_ASSIGNMENT_: Reproduce the listing below exactly, beginning with its first line and ending with the line that holds "- 在原协议中，并没有涉及到"; pictures are not part of the copy.

━━━ RECORDED DATA ━━━

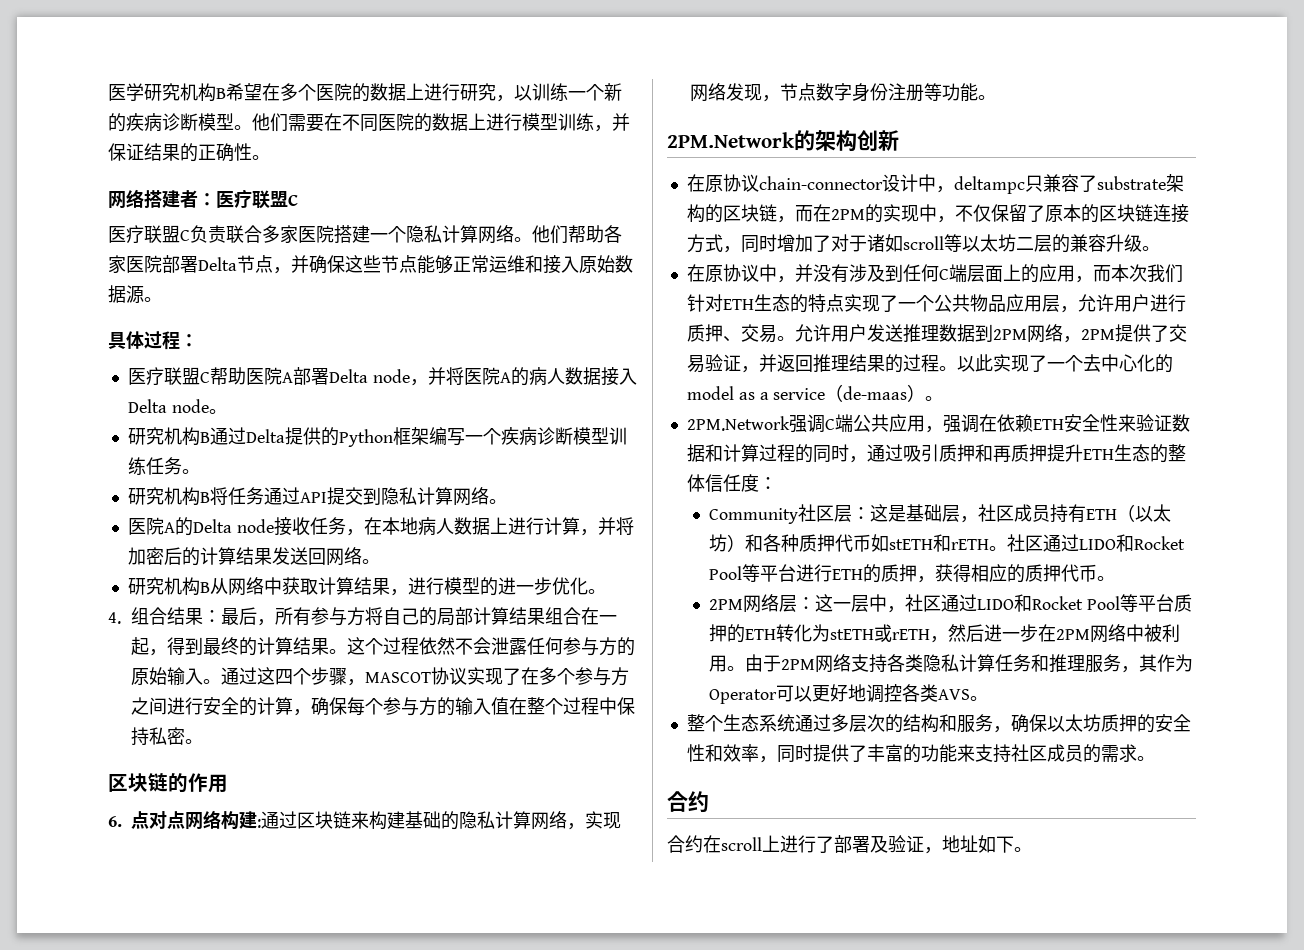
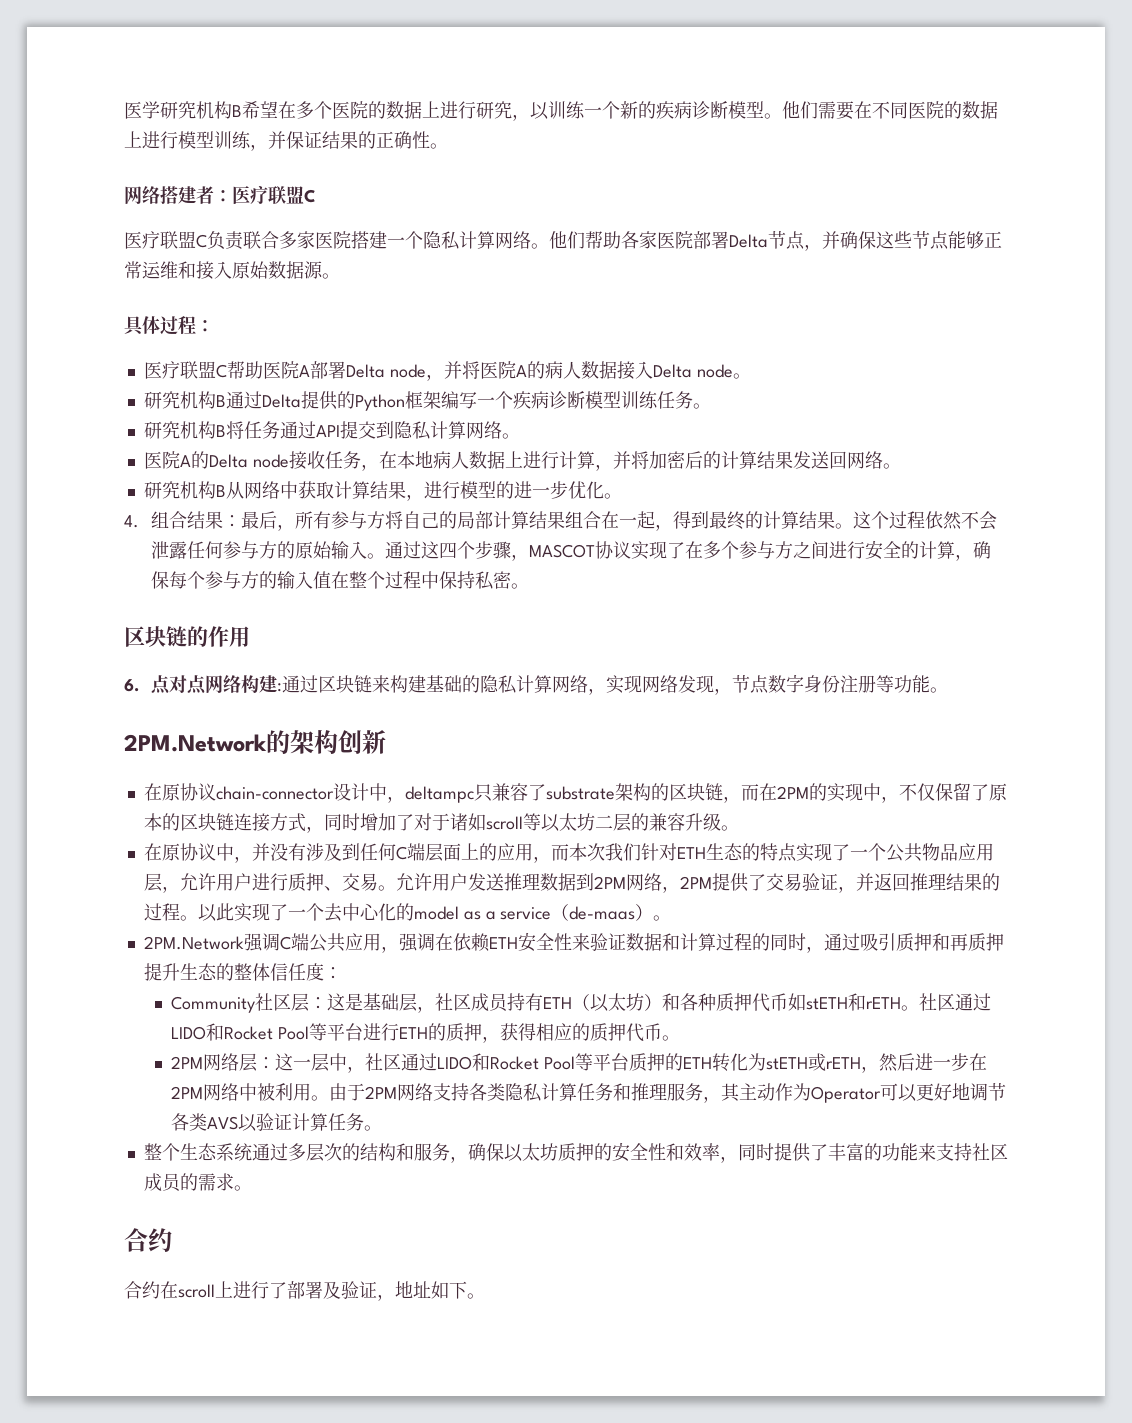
- 2PM.Network强调C端公共应用，强调在依赖ETH安全性来验证数据和计算过程的同时，通过吸引质押和再质押提升ETH生态的整体信任度：
+ 2PM.Network强调C端公共应用，强调在依赖ETH安全性来验证数据和计算过程的同时，通过吸引质押和再质押提升生态的整体信任度：
- 由于2PM网络支持各类隐私计算任务和推理服务，其作为Operator可以更好地调控各类AVS。
+ 由于2PM网络支持各类隐私计算任务和推理服务，其主动作为Operator可以更好地调节各类AVS以验证计算任务。

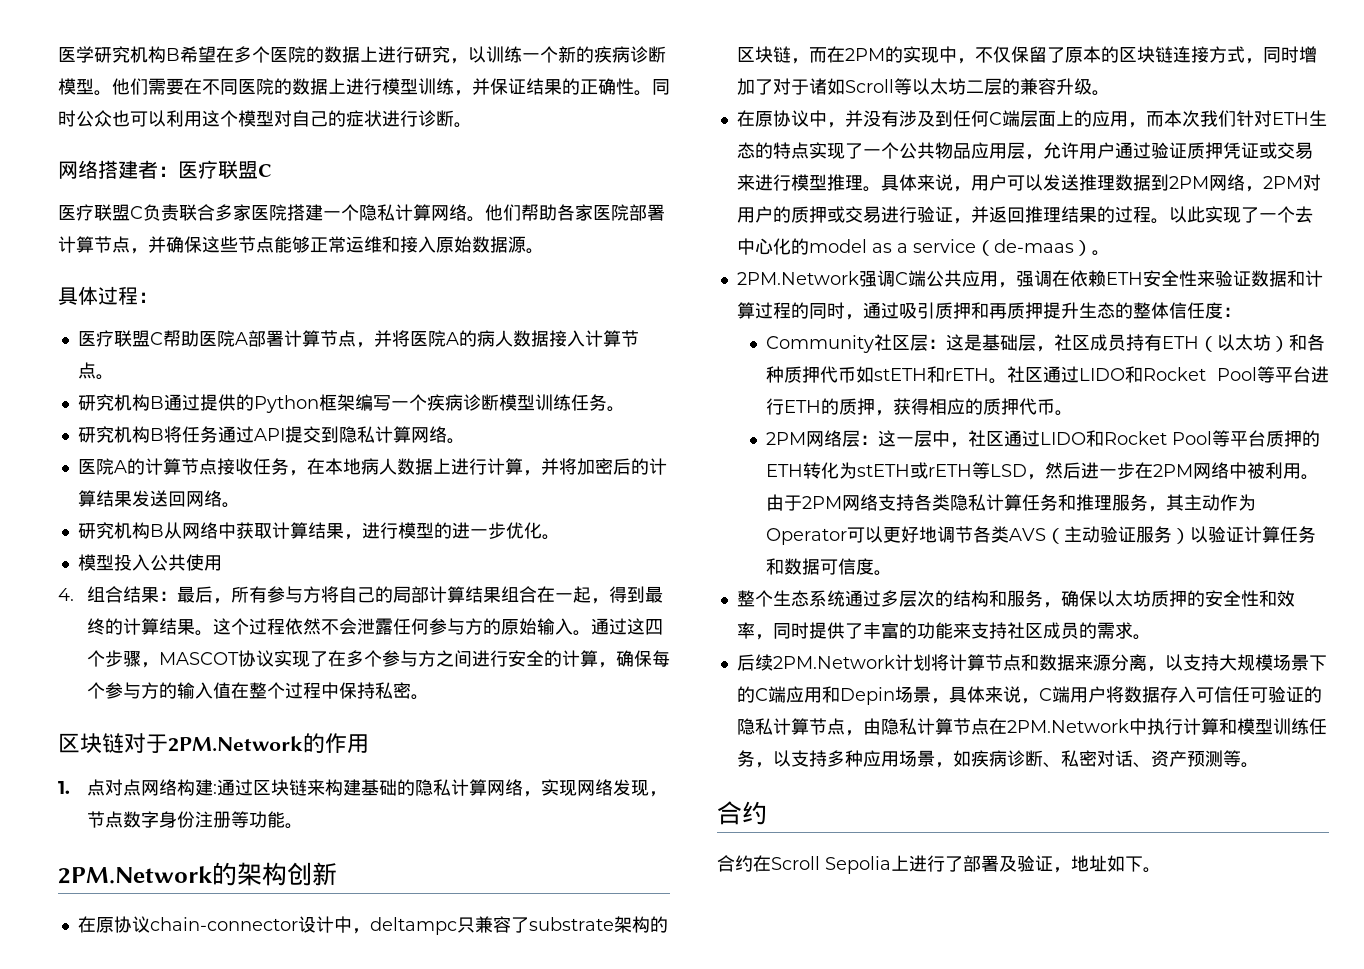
+ 同时公众也可以利用这个模型对自己的症状进行诊断。
- 他们帮助各家医院部署Delta节点，并确保这些节点能够正常运维和接入原始数据源。
+ 他们帮助各家医院部署计算节点，并确保这些节点能够正常运维和接入原始数据源。
- 医疗联盟C帮助医院A部署Delta node，并将医院A的病人数据接入Delta node。
+ 医疗联盟C帮助医院A部署计算节点，并将医院A的病人数据接入计算节点。
- 研究机构B通过Delta提供的Python框架编写一个疾病诊断模型训练任务。
+ 研究机构B通过提供的Python框架编写一个疾病诊断模型训练任务。
- 医院A的Delta node接收任务，在本地病人数据上进行计算，并将加密后的计算结果发送回网络。
+ 医院A的计算节点接收任务，在本地病人数据上进行计算，并将加密后的计算结果发送回网络。
+ 模型投入公共使用
- 区块链的作用
+ 区块链对于2PM.Network的作用
- 6.点对点网络构建:通过区块链来构建基础的隐私计算网络，实现网络发现，节点数字身份注册等功能。
+ 1.点对点网络构建:通过区块链来构建基础的隐私计算网络，实现网络发现，节点数字身份注册等功能。
- 在原协议chain-connector设计中，deltampc只兼容了substrate架构的区块链，而在2PM的实现中，不仅保留了原本的区块链连接方式，同时增加了对于诸如scroll等以太坊二层的兼容升级。
+ 在原协议chain-connector设计中，deltampc只兼容了substrate架构的区块链，而在2PM的实现中，不仅保留了原本的区块链连接方式，同时增加了对于诸如Scroll等以太坊二层的兼容升级。
- 在原协议中，并没有涉及到任何C端层面上的应用，而本次我们针对ETH生态的特点实现了一个公共物品应用层，允许用户进行质押、交易。允许用户发送推理数据到2PM网络，2PM提供了交易验证，并返回推理结果的过程。
+ 在原协议中，并没有涉及到任何C端层面上的应用，而本次我们针对ETH生态的特点实现了一个公共物品应用层，允许用户通过验证质押凭证或交易来进行模型推理。具体来说，用户可以发送推理数据到2PM网络，2PM对用户的质押或交易进行验证，并返回推理结果的过程。
- 2PM网络层：这一层中，社区通过LIDO和Rocket Pool等平台质押的ETH转化为stETH或rETH，然后进一步在2PM网络中被利用。
+ 2PM网络层：这一层中，社区通过LIDO和Rocket Pool等平台质押的ETH转化为stETH或rETH等LSD，然后进一步在2PM网络中被利用。
- 由于2PM网络支持各类隐私计算任务和推理服务，其主动作为Operator可以更好地调节各类AVS以验证计算任务。
+ 由于2PM网络支持各类隐私计算任务和推理服务，其主动作为Operator可以更好地调节各类AVS（主动验证服务）以验证计算任务和数据可信度。
+ 后续2PM.Network计划将计算节点和数据来源分离，以支持大规模场景下的C端应用和Depin场景，具体来说，C端用户将数据存入可信任可验证的隐私计算节点，由隐私计算节点在2PM.Network中执行计算和模型训练任务，以支持多种应用场景，如疾病诊断、私密对话、资产预测等。
- 合约在scroll上进行了部署及验证，地址如下。
+ 合约在Scroll Sepolia上进行了部署及验证，地址如下。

━━━

_EXERCISE SOLUTION_:
- 2PM.Network强调C端公共应用，强调在依赖ETH安全性来验证数据和计算过程的同时，通过吸引质押和再质押提升ETH生态的整体信任度：
+ 2PM.Network强调C端公共应用，强调在依赖ETH安全性来验证数据和计算过程的同时，通过吸引质押和再质押提升生态的整体信任度：
- 由于2PM网络支持各类隐私计算任务和推理服务，其作为Operator可以更好地调控各类AVS。
+ 由于2PM网络支持各类隐私计算任务和推理服务，其主动作为Operator可以更好地调节各类AVS以验证计算任务。

+ 同时公众也可以利用这个模型对自己的症状进行诊断。
- 他们帮助各家医院部署Delta节点，并确保这些节点能够正常运维和接入原始数据源。
+ 他们帮助各家医院部署计算节点，并确保这些节点能够正常运维和接入原始数据源。
- 医疗联盟C帮助医院A部署Delta node，并将医院A的病人数据接入Delta node。
+ 医疗联盟C帮助医院A部署计算节点，并将医院A的病人数据接入计算节点。
- 研究机构B通过Delta提供的Python框架编写一个疾病诊断模型训练任务。
+ 研究机构B通过提供的Python框架编写一个疾病诊断模型训练任务。
- 医院A的Delta node接收任务，在本地病人数据上进行计算，并将加密后的计算结果发送回网络。
+ 医院A的计算节点接收任务，在本地病人数据上进行计算，并将加密后的计算结果发送回网络。
+ 模型投入公共使用
- 区块链的作用
+ 区块链对于2PM.Network的作用
- 6.点对点网络构建:通过区块链来构建基础的隐私计算网络，实现网络发现，节点数字身份注册等功能。
+ 1.点对点网络构建:通过区块链来构建基础的隐私计算网络，实现网络发现，节点数字身份注册等功能。
- 在原协议chain-connector设计中，deltampc只兼容了substrate架构的区块链，而在2PM的实现中，不仅保留了原本的区块链连接方式，同时增加了对于诸如scroll等以太坊二层的兼容升级。
+ 在原协议chain-connector设计中，deltampc只兼容了substrate架构的区块链，而在2PM的实现中，不仅保留了原本的区块链连接方式，同时增加了对于诸如Scroll等以太坊二层的兼容升级。
- 在原协议中，并没有涉及到任何C端层面上的应用，而本次我们针对ETH生态的特点实现了一个公共物品应用层，允许用户进行质押、交易。允许用户发送推理数据到2PM网络，2PM提供了交易验证，并返回推理结果的过程。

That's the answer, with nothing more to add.